The international luxury real estate market remains relatively immune to the economic and political trends that drive the general housing market and is off to strong start in 2013, according to a report from high-end real estate affiliate network of Christie’s.
The report compared 10 top property markets around the world: London, New York, Hong Kong, Paris, San Francisco, France’s Cote d’Azur, Toronto, Dallas, Los Angeles, and Miami. The company, a subsidiary of Christie’s auction house, also rolled out a new index, the Christie’s International Real Estate Index, which ranks markets across metrics such as record sales price, prices per square foot, percentage of non-local and international purchasers, and the number of luxury listings relative to population.

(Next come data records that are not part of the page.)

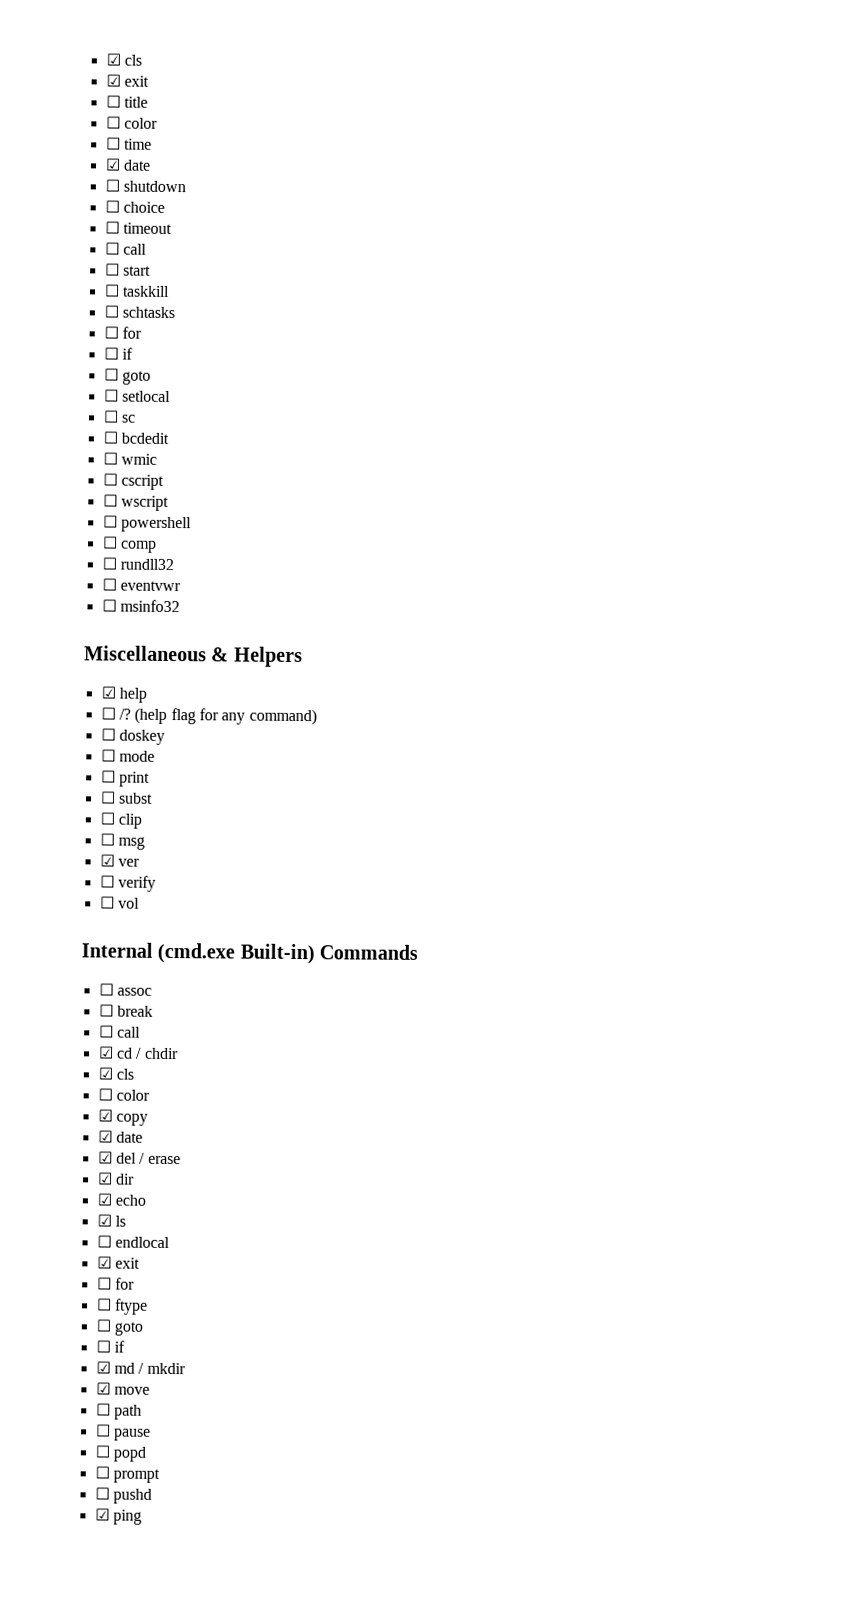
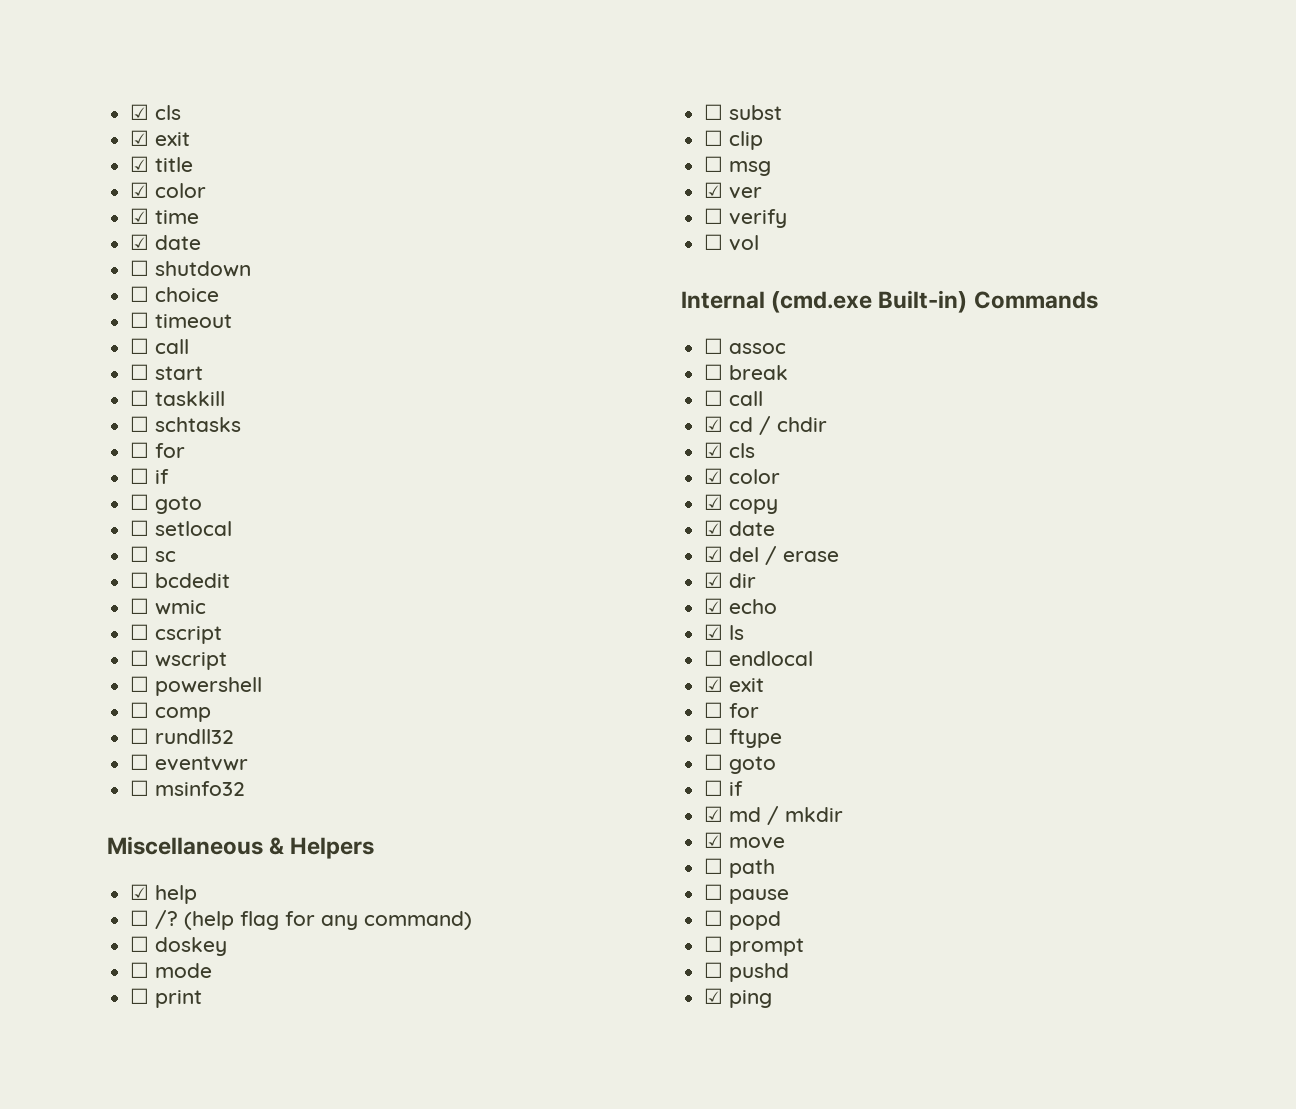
- ☐ title
- ☐ color
- ☐ time
+ ☑ title
+ ☑ color
+ ☑ time
  ☑ cd / chdir
  ☑ cls
- ☐ color
+ ☑ color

Erik Cavarra believes that the trophy market will continue to be a unique trend setter catering to the affluent who seek the luxury world boutique markets similar to Aspen, London, New York, Paris, Miami. The luxuriousness, opulence, & and extravangance of certain properties mark the allure and continual horse power behind the increase in activity for these splendid markets.
The 10 markets were also chosen for the network’s strong market share locally.
London, which topped the index, achieved a record sales price of more than $121 million for a residential property in 2012, followed by an $88 million sale in New York. In all of the cities studied except Dallas and Toronto, the highest sales price for the year exceeded $35 million, the report said.
Economist Robert Shiller has predicted U.S. home prices will rise only one or two percent a year in inflation-adjusted terms for the next half decade due to “lingering uncertainties” in world economies, the report said. By contrast, a study by the The Boston Consulting Group expects global sales of personal luxury goods, such as fine art, to grow about 7 percent annually through 2014, assuming there are no new major economic crises, the report added.
“Except where there is government intervention luxury residential real estate values will likely follow luxury goods and not the general housing market, and are therefore poised to increase in many of the cities studied in 2013,” the report said. “This is particularly true as (high-net-worth individuals) turn their luxury investments toward nonconsumables and experiential luxury products that have lasting value.”